Si l’on considère l’aspect de notre pays sur lequel focalise actuellement le monde entier, plaçons-nous un instant dans l’angle de vue de Valérie Trierweiler.

C’est manifestement une femme dont l’égo a besoin d’exister fortement. Sans tomber dans la psychologie de comptoir, tout montre qu’elle a besoin de reconnaissance et de valorisation.

Elle choisit donc un homme de pouvoir et se retrouve en position intéressante, pour ne pas dire valorisante.

Or, sa place de concubine ne lui apporte pas la reconnaissance pleine et entière de son homme ni du pays. Elle n’a pas un réel statut de première dame de France.

L’infidélité qu’elle subit, si elle était restée du domaine privé, ne mettrait à mal que ses sentiments.
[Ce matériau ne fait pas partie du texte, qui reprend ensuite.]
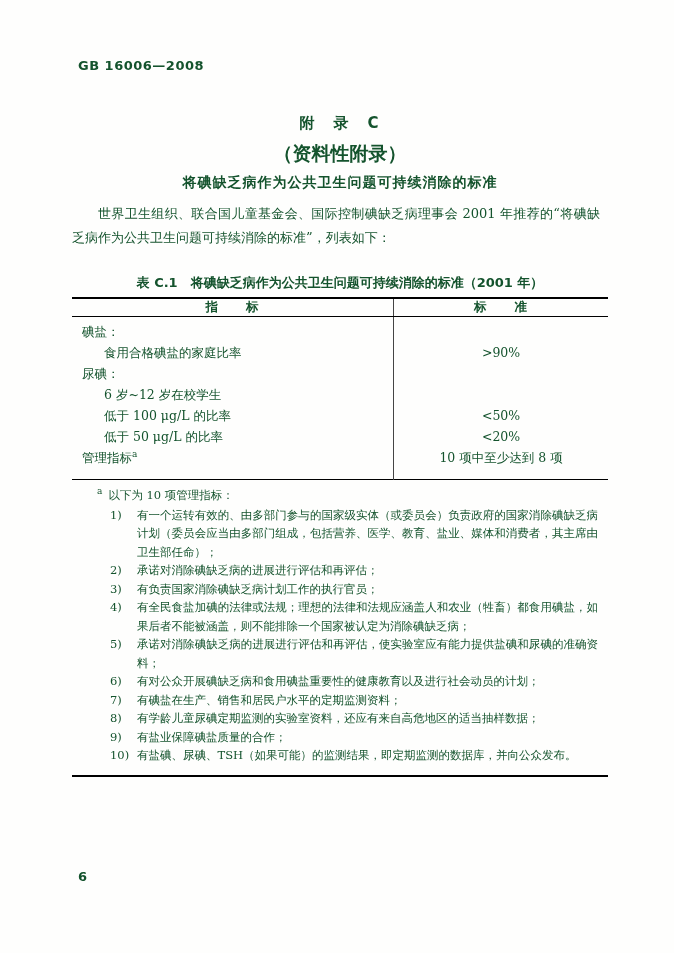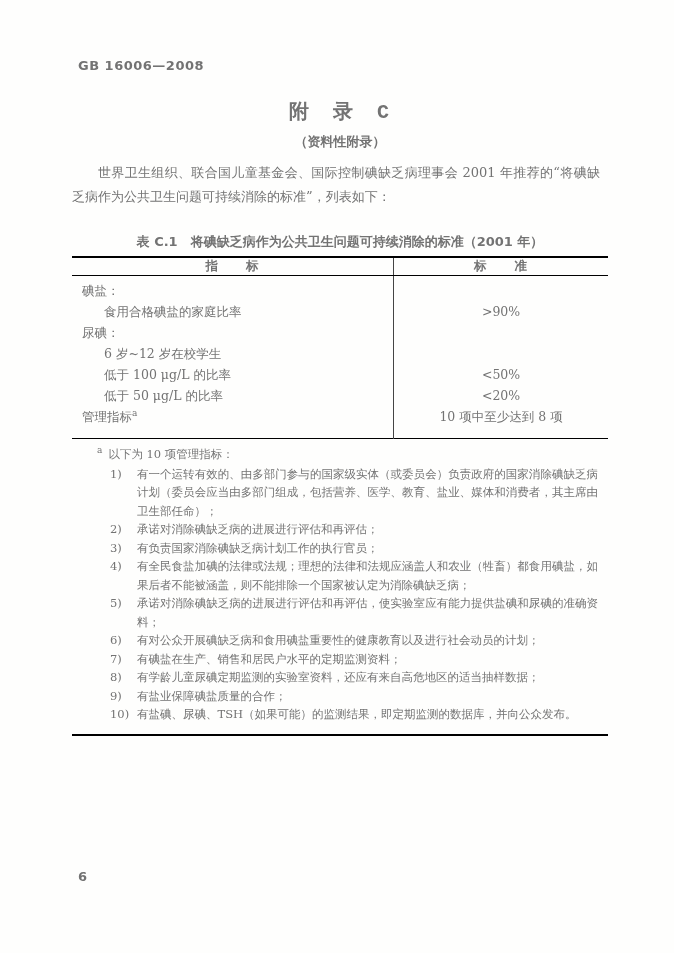--- a/index.html
+++ b/index.html
@@ -1,21 +1,21 @@
 <!DOCTYPE html>
 <html lang="zh"><head>
 <meta charset="utf-8">
 <style>
   html,body{margin:0;padding:0;background:#e9e9e7;}
   .page{
     position:relative;
     width:674px;height:953px;
     margin:0 auto;
     background:#fefefd;
-    color:#737373;
+    color:#14532d;
     font-family:"DejaVu Serif","Liberation Serif",serif;
     overflow:hidden;
     box-sizing:border-box;
   }
   .content{
     position:absolute;
     left:72px;right:66px;top:0;
   }
   .doc-number{
     display:inline-block;
@@ -24,22 +24,22 @@
     font-weight:bold;
     font-size:13px;
     letter-spacing:.5px;
   }
   .ttl{
     text-align:center;
     font-family:"DejaVu Sans","Liberation Sans",sans-serif;
     font-weight:bold;
     margin:0;
   }
-  .appendix-title{font-size:20px;margin-top:24px;letter-spacing:2px;font-family:Liberation Mono, monospace;}
-  .appendix-subtitle{font-size:13px;margin-top:8px;}
+  .appendix-title{font-size:15px;margin-top:40px;letter-spacing:2px;}
+  .appendix-subtitle{font-size:19px;margin-top:8px;}
   .appendix-heading{font-size:14px;margin-top:7px;letter-spacing:1px;}
   .intro{
     font-size:13px;
     line-height:24px;
     text-align:justify;
     text-indent:2em;
     margin:10px 8px 0 0;
   }
   .table-caption{
     text-align:center;
@@ -113,20 +113,21 @@
 </head>
 <body>
 
 <div class="page">
   <div class="content">
 
     <span class="doc-number">GB 16006—2008</span>
 
     <div class="ttl appendix-title">附　录　C</div>
     <div class="ttl appendix-subtitle">（资料性附录）</div>
+    <div class="ttl appendix-heading">将碘缺乏病作为公共卫生问题可持续消除的标准</div>
 
     <p class="intro">世界卫生组织、联合国儿童基金会、国际控制碘缺乏病理事会 2001 年推荐的“将碘缺乏病作为公共卫生问题可持续消除的标准”，列表如下：</p>
 
     <div class="table-caption">表 C.1　将碘缺乏病作为公共卫生问题可持续消除的标准（2001 年）</div>
 
     <table class="standards-table">
       <thead>
         <tr>
           <th class="c1">指　　标</th>
           <th class="c2">标　　准</th>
La publicité faite mondialement autour de cette affaire ajoute l’humiliation à ses déboires.

Et voilà qu’elle rejoint Anne Sinclair dans le club des femmes humiliées en public alors qu’elles ont tant besoin de briller.

Cela semble paradoxal alors que c’est simplement logique : lorsqu’on souffre d’humiliation dans l’enfance, cette blessure laisse une empreinte qui appellera sans cesse à revivre cette souffrance.

Entre le stoïcisme admirable d’Anne et la douleur ingérable de Valérie, toute une palette de réactions est possible.

Derrière ce qu’on voit, se cache la grande souffrance des situations difficiles répétées.